Liberty Bible Academy is a private Christian school located in the Mason, Ohio, area. Its campus is located in Deerfield Township, just off Mason-Montgomery Road across from the Procter and Gamble Research facility and Deerfield Township Shopping Center;

LBA is a non-denominational school, not affiliated with a particular church or religious group, though its religious teachings is based in Protestant theology.

==History==

===Overview===
The school was founded in 1984 by Dean and Ona Truesdale. After leasing facilities for its early years, Liberty Bible Academy moved to its new home in Mason/Deerfield Township in the summer of 1999. It is a member of the Association of Christian Schools International and is chartered by the Ohio Department of Education.

==Academics==
Teachings are oriented toward evangelical Christianity.
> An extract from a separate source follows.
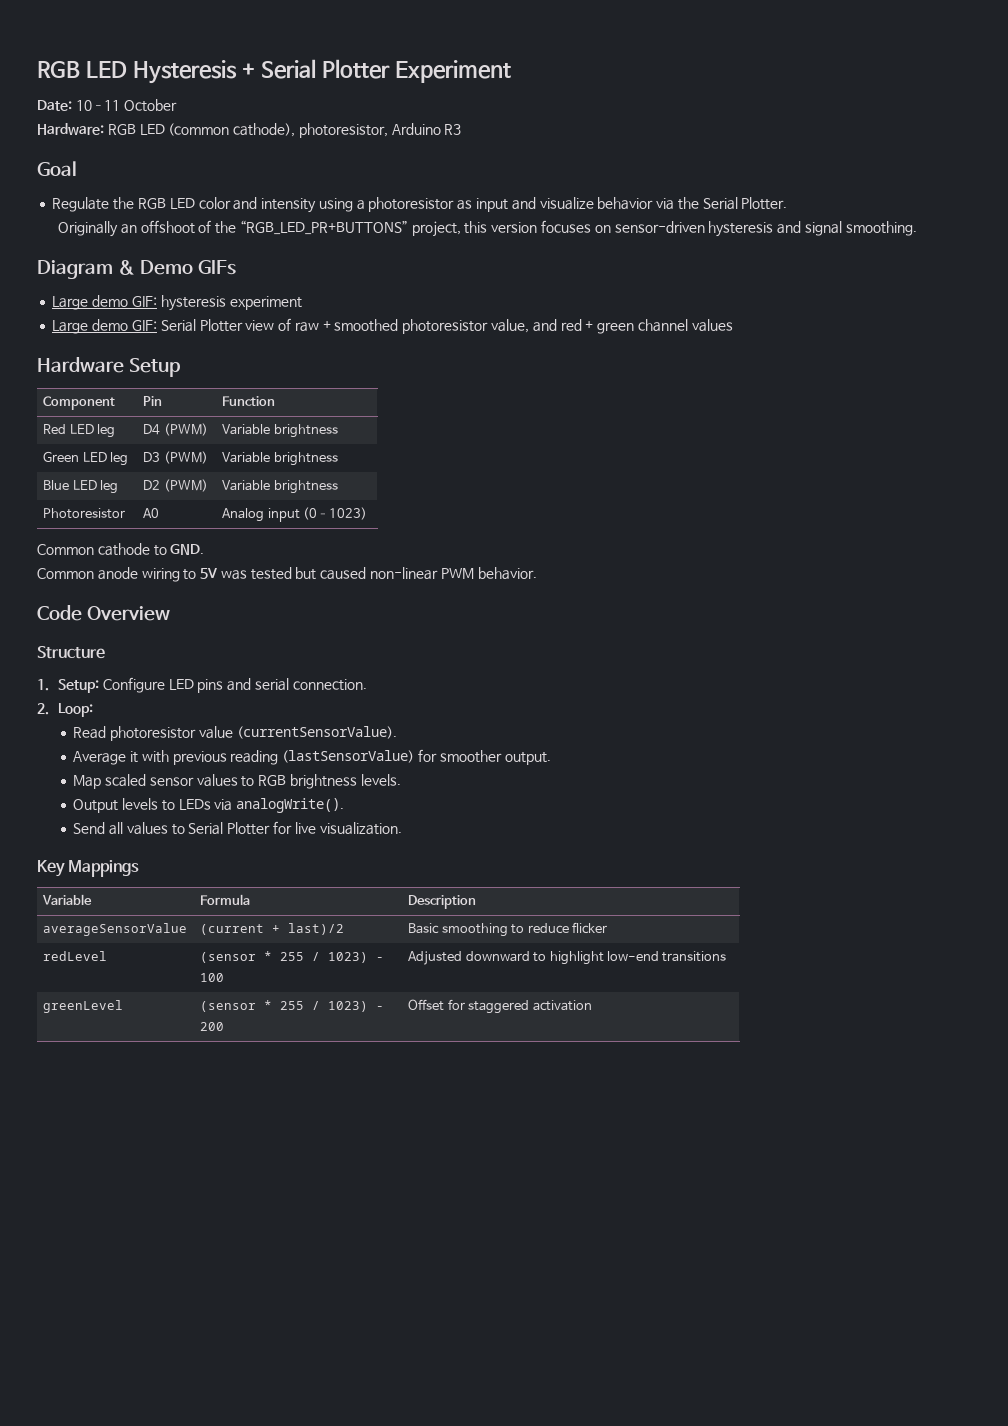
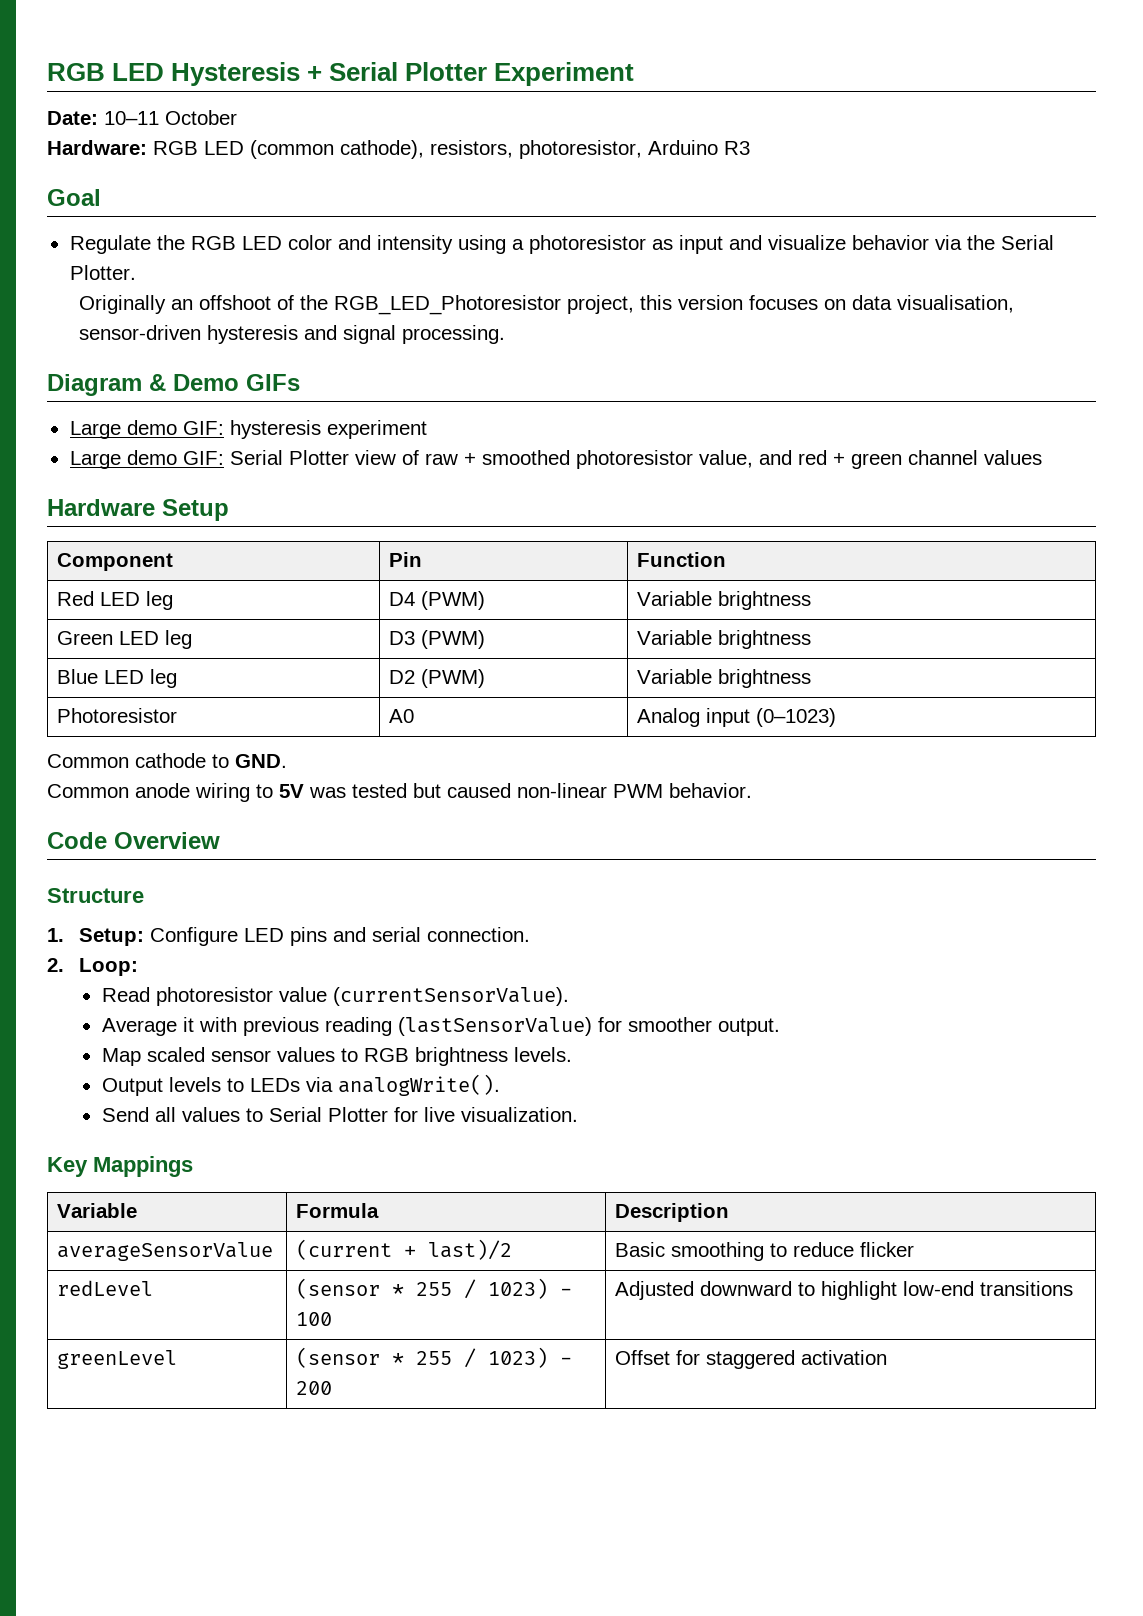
- Hardware: RGB LED (common cathode), photoresistor, Arduino R3
+ Hardware: RGB LED (common cathode), resistors, photoresistor, Arduino R3
- Originally an offshoot of the “RGB_LED_PR+BUTTONS” project, this version focuses on sensor-driven hysteresis and signal smoothing.
+ Originally an offshoot of the RGB_LED_Photoresistor project, this version focuses on data visualisation, sensor-driven hysteresis and signal processing.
All students are involved with Chapel services throughout the week and are required to take Bible class.

==Fine arts==
General Music instruction is offered to most grade levels within the school as part of the regular curriculum. Each class is introduced to academic and skill development while being exposed to various types of music.
Private piano instruction for all students are offered with lesson times given both during and after school hours.
Band is offered for all students 5–8.
Art is taught weekly to all students PK–8 which introduces new art concepts, tools and techniques. Students receive recognition at the annual ACSI Art Festival.

==Activities==
Students are given the opportunity to participate in a wide range of Activities such as Men's Basketball, Women's Basketball, Women's Volleyball, Jazz Band, Worship Band, Band, and Art.